It’s fair to say that recent national and international events have taken their toll on the property market, from Brexit to a pandemic, and sadly even war we have seen economic changes in the last couple of years that we haven’t in a long time, arguably ever. But regardless of your opinion on any of these matters and how our own government or world leaders have behaved there will be one thing that we all need and will affect us all - our home.. Regardless of whether you rent or have bought your home you will have seen changes in cost, charges and availability of property.
So, with your money not getting you what it might have done previously how can you tweak your property search to ensure you are getting as much home for your money as you can?
Your first point of call would be location - is the area you have been looking in more expensive? Write a list of reasons for this being you preferred area. Often when laid out, these reasons aren’t actually a priority for your move, and you could look at surrounding towns that may add just a short distance or time to your daily commute but save you thousands because of the postcode. If you don’t commute by train simple changes like looking at towns that don’t have a mainline station can mean the difference between a three-bedroom and a two-bedroom.
Can you see into the future?
You don’t necessarily have to pay for the additional living space now (stick with me, it will all make sense I promise). When you are viewing properties, look at where you could add space at a later date. I know it sounds odd for someone that makes a living based on people selling their houses, but it is usually cheaper to build space than buy it, and it could be considerably cheaper for you to buy a two bedroom with one reception room that you could add a two-storey side extension to later, giving you a second reception room and bedroom. Look at loft space and garden size, check out what neighbouring properties have done and have a little look on the local council sites to see what planning permissions might be needed and what has been applied for in the area. This will really give you an idea of what you might be able to do with the property in the future.
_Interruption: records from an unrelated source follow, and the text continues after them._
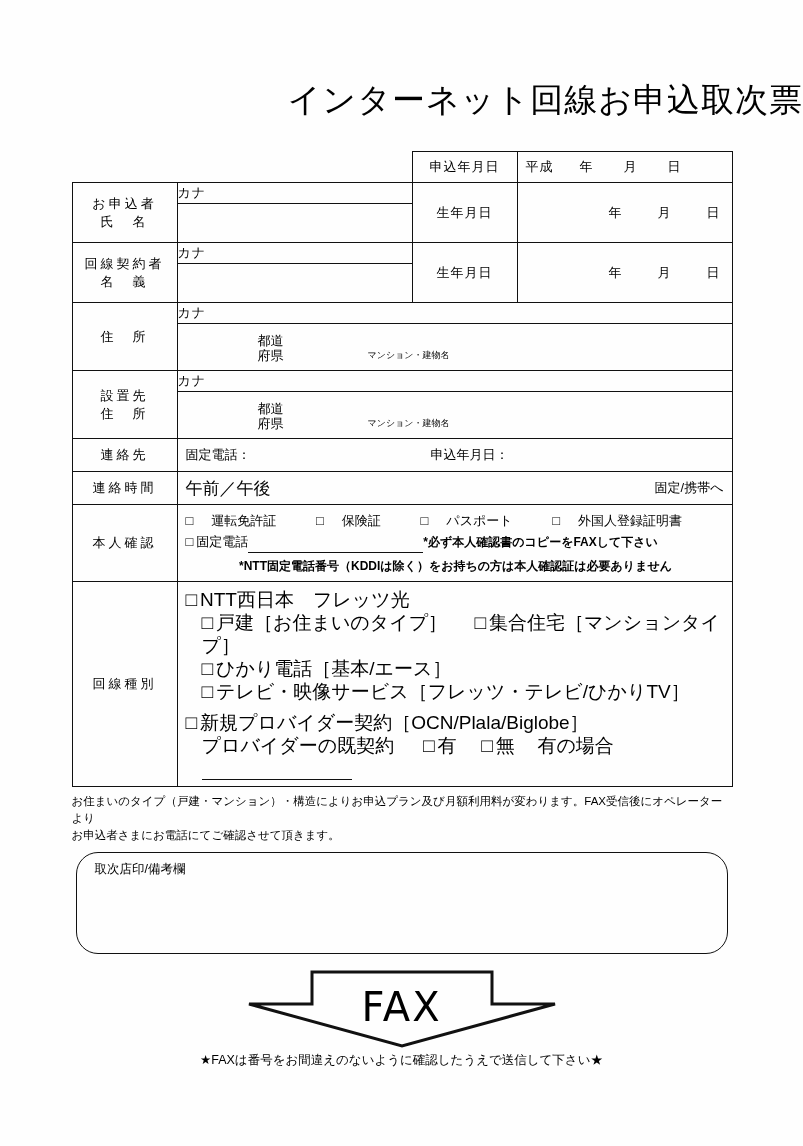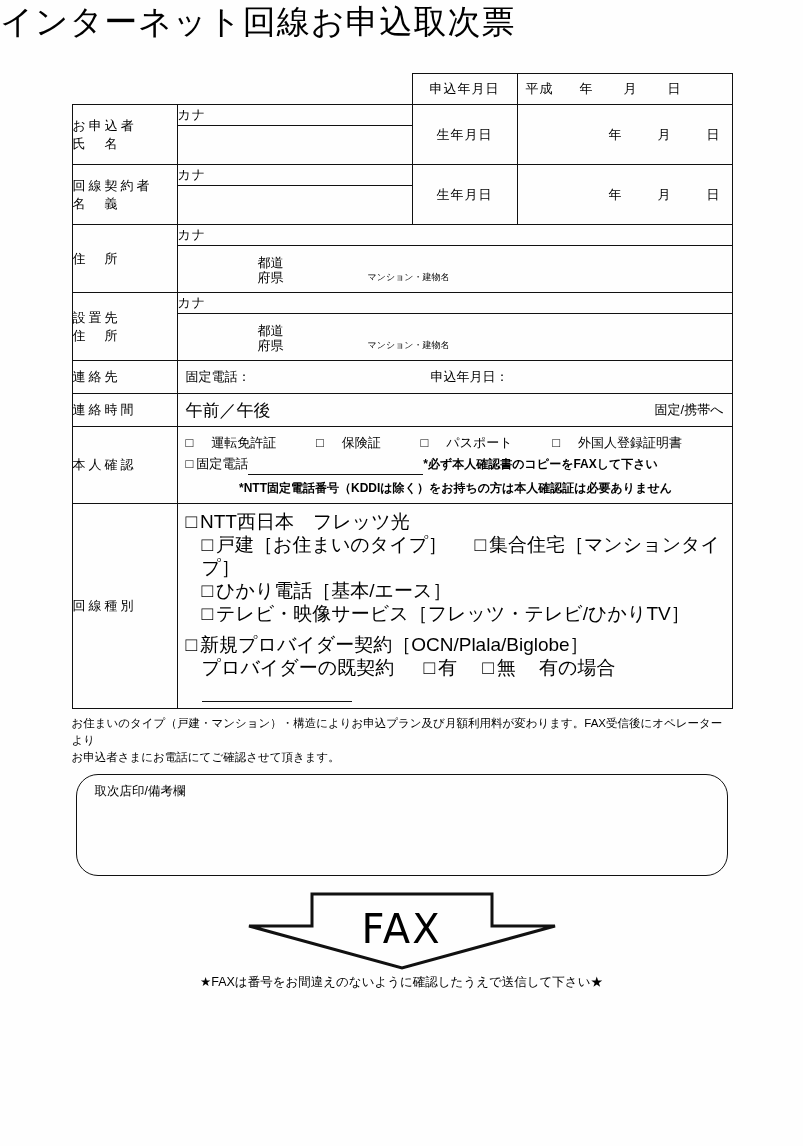--- a/index.html
+++ b/index.html
@@ -16,45 +16,46 @@
     overflow: hidden;
   }
   .page {
     position: relative;
     width: 803px;
     height: 1146px;
     background: #fefefe;
   }
   
   .title {
-    text-align: left;
+    text-align: right;
     font-size: 33px;
     letter-spacing: 1px;
     font-weight: 500;
     margin: 0;
+    padding-top: 78px;
     font-family: "DejaVu Sans", sans-serif;
   }
   
   .form-wrap {
     margin: 28px auto 0 auto;
     width: 660px;
   }
   table.form {
     border-collapse: collapse;
     width: 660px;
     table-layout: fixed;
   }
   table.form td {
     border: 1px solid #111;
     padding: 0;
     vertical-align: middle;
     font-size: 13px;
   }
   .lbl {
-    text-align: left;
+    text-align: center;
     font-size: 14px;
     letter-spacing: 3px;
     white-space: nowrap;
     margin-top: 27px;
   }
   .lbl-sm {
     text-align: center;
     font-size: 13px;
     letter-spacing: 1px;
     white-space: nowrap;
@@ -125,21 +126,21 @@
     font-weight: bold;
     font-size: 12px;
     margin-top: 3px;
   }
   .kaisen {
     font-size: 19px;
     line-height: 23px;
     padding: 6px 6px 6px 8px;
   }
   .indent1 { padding-left: 16px; }
-  .indent2 { padding-left: 16px; }
+  .indent2 { padding-left: 16px; font-family: Liberation Serif, serif; }
   .ul-long {
     display: inline-block;
     border-bottom: 1px solid #111;
     width: 150px;
     height: 13px;
     vertical-align: bottom;
   }
   .smallnote {
     width: 660px;
     margin: 6px auto 0 auto;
This is probably the average viewers first go to - look at a property that needs renovating - but the key here is not to bite off more than you can chew. Look at what skills you or friends and family have that you could make the most of. Paying a tradesperson to complete a project can be expensive and you can end up paying more in the long run than you would have paid for a property of the same size that didn’t need the work, and you wouldn’t have had to live on a building site. If you work in a particular trade, say carpentry, look at properties that require a new kitchen, if your sibling is an electrician look for properties that may need a rewire as part of their refurbishment. Get quotes and work out beforehand how much the project will cost you to make sure it is worth doing for you. Create and budget, stick to it as much as possible, and ALWAYS have a contingency fund.
Due to various government schemes over the years a lot of local authority or council-owned homes were bought by their long-term residents. As such, these often come up for sale at a reduced price compared to their comparable counterparts. Ex-local authority homes tend to be more spacious, have larger gardens, and are situated in central locations close to schools, shops and parks. This is a good way of affording a larger property, in a great location.
There are also many government schemes you might want to investigate, although most are specifically for first time buyers. The shared ownership scheme, for example, might work well if you are renting. Rather than all your money going on rent you will be putting money towards owning a percentage, which is likely to increase in value, and giving yourself equity in a property. It can also solve a property size problem - if you can afford with deposit and mortgage to own 100% of a two-bedroom flat priced at £200,000, but you need a bigger property for your family, you could purchase 50% of a three or four-bedroom valued at £400,000.
There of course things to be wary of - you will pay rent on the percentage of the property you don’t own, and the property will be leasehold which has additional costs and work involved. With any scheme or mortgage deal I would always recommend doing your homework, and there are lots of forums online where you can interact with others that have used the schemes so get a first-hand account as well as a speaking to the professionals. Some schemes are only available on newbuild properties, which again as well as the benefits of the scheme you need to look into the pitfalls as you often pay a premium for a newbuild, so if you are only putting down a small deposit it can be the case that you won’t get that back out of the property if you are only planning to live there for a short time.